From 340148b15f42dc9f26cc950da318e89257df7dbb Mon Sep 17 00:00:00 2001
From: Longye Tian <longye.tian@outlook.com>
Date: Mon, 8 Jun 2026 17:16:14 +1000
Subject: [PATCH] update RV notation

---
 lectures/kalman.md | 34 ++++++++++++++++++----------------
 1 file changed, 18 insertions(+), 16 deletions(-)

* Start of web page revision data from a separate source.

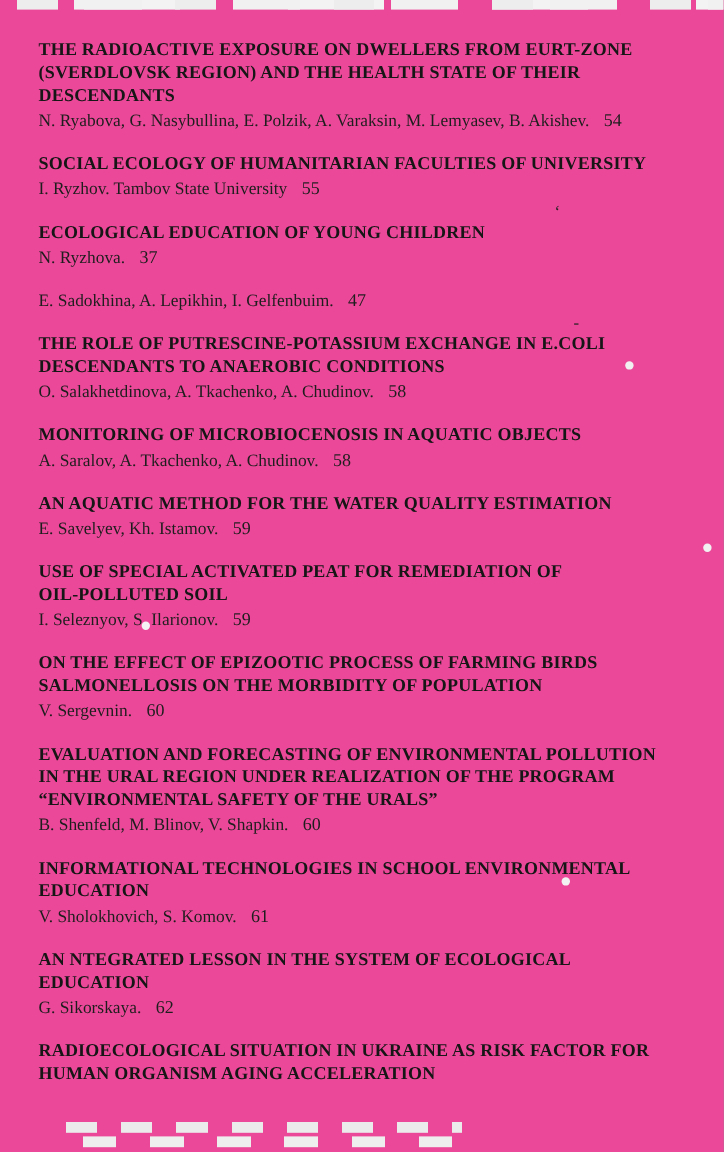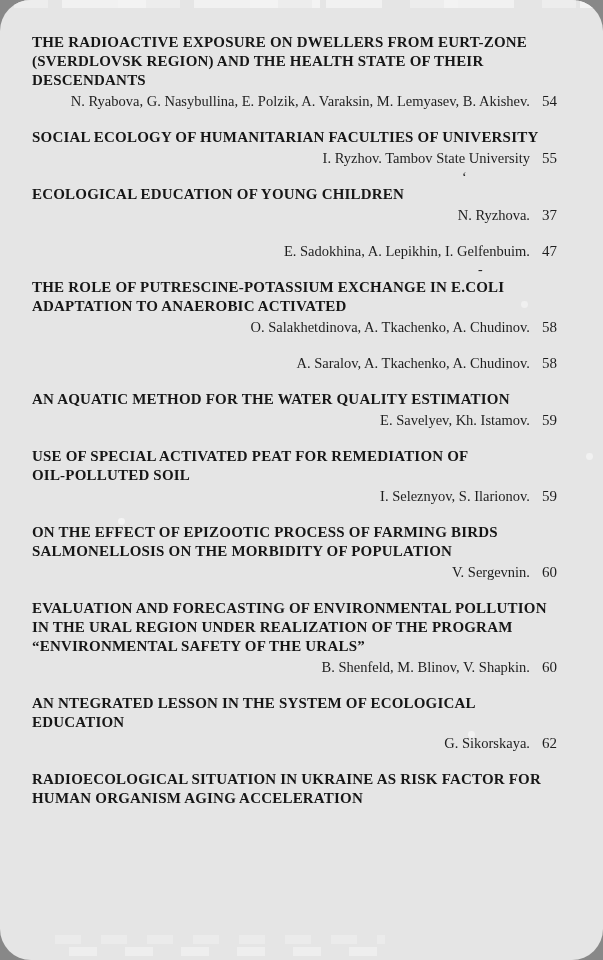--- a/index.html
+++ b/index.html
@@ -3,27 +3,26 @@
 <meta charset="utf-8">
 <style>
   html, body { margin: 0; padding: 0; }
   body { background: #888; }
 
   .page {
     position: relative;
     width: 603px;
     height: 960px;
     margin: 0 auto;
-    background: #e5e5e5;
+    background: #ec4899;
     overflow: hidden;
     box-sizing: border-box;
     padding: 33px 46px 0 32px;
     font-family: "Liberation Serif", "DejaVu Serif", serif;
     color: #1a1a1a;
-    border-radius: 31px;
   }
 
   
   .scan-band-top {
     position: absolute;
     top: 0; left: 0; right: 0;
     height: 8px;
     background:
       repeating-linear-gradient(90deg,
         transparent 0 14px, #ededed 14px 48px, transparent 48px 62px,
@@ -60,21 +59,21 @@
     font-weight: 700;
     font-size: 15px;
     line-height: 19px;
     letter-spacing: 0.2px;
     white-space: pre-line;
     color: #161616;
   }
 
   .entry .author-row {
     display: flex;
-    justify-content: flex-end;
+    justify-content: flex-start;
     align-items: baseline;
     margin-top: 2px;
     line-height: 19px;
   }
   .entry .authors {
     font-size: 14.5px;
     color: #1e1e1e;
   }
   .entry .pagenum {
     font-size: 15px;
@@ -128,28 +127,29 @@
 
   <div class="entry">
     <div class="author-row">
       <span class="authors">E. Sadokhina, A. Lepikhin, I. Gelfenbuim.</span>
       <span class="pagenum">47</span>
     </div>
   </div>
 
   <div class="entry">
     <div class="title">THE ROLE OF PUTRESCINE-POTASSIUM EXCHANGE IN E.COLI
-ADAPTATION TO ANAEROBIC ACTIVATED</div>
+DESCENDANTS TO ANAEROBIC CONDITIONS</div>
     <div class="author-row">
       <span class="authors">O. Salakhetdinova, A. Tkachenko, A. Chudinov.</span>
       <span class="pagenum">58</span>
     </div>
   </div>
 
   <div class="entry">
+    <div class="title">MONITORING OF MICROBIOCENOSIS IN AQUATIC OBJECTS</div>
     <div class="author-row">
       <span class="authors">A. Saralov, A. Tkachenko, A. Chudinov.</span>
       <span class="pagenum">58</span>
     </div>
   </div>
 
   <div class="entry">
     <div class="title">AN AQUATIC METHOD FOR THE WATER QUALITY ESTIMATION</div>
     <div class="author-row">
       <span class="authors">E. Savelyev, Kh. Istamov.</span>
@@ -178,20 +178,28 @@
   <div class="entry">
     <div class="title">EVALUATION AND FORECASTING OF ENVIRONMENTAL POLLUTION
 IN THE URAL REGION UNDER REALIZATION OF THE PROGRAM
 “ENVIRONMENTAL SAFETY OF THE URALS”</div>
     <div class="author-row">
       <span class="authors">B. Shenfeld, M. Blinov, V. Shapkin.</span>
       <span class="pagenum">60</span>
     </div>
   </div>
 
+  <div class="entry">
+    <div class="title">INFORMATIONAL TECHNOLOGIES IN SCHOOL ENVIRONMENTAL
+EDUCATION</div>
+    <div class="author-row">
+      <span class="authors">V. Sholokhovich, S. Komov.</span>
+      <span class="pagenum">61</span>
+    </div>
+  </div>
 
   <div class="entry">
     <div class="title">AN NTEGRATED LESSON IN THE SYSTEM OF ECOLOGICAL EDUCATION</div>
     <div class="author-row">
       <span class="authors">G. Sikorskaya.</span>
       <span class="pagenum">62</span>
     </div>
   </div>
 
   <div class="entry">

diff --git a/lectures/kalman.md b/lectures/kalman.md
index f7a424068..9c423b491 100644
--- a/lectures/kalman.md
+++ b/lectures/kalman.md
@@ -546,13 +546,13 @@ The latter represents a linear state space model of the form
 
 $$
 \begin{aligned}
-    x_{t+1} & = A x_t + C w_{t+1}
+    X_{t+1} & = A X_t + C w_{t+1}
     \\
-    y_t & = G x_t + H v_t
+    Y_t & = G X_t + H v_t
 \end{aligned}
 $$
 
-where the shocks $w_t$ and $v_t$ are IID standard normals.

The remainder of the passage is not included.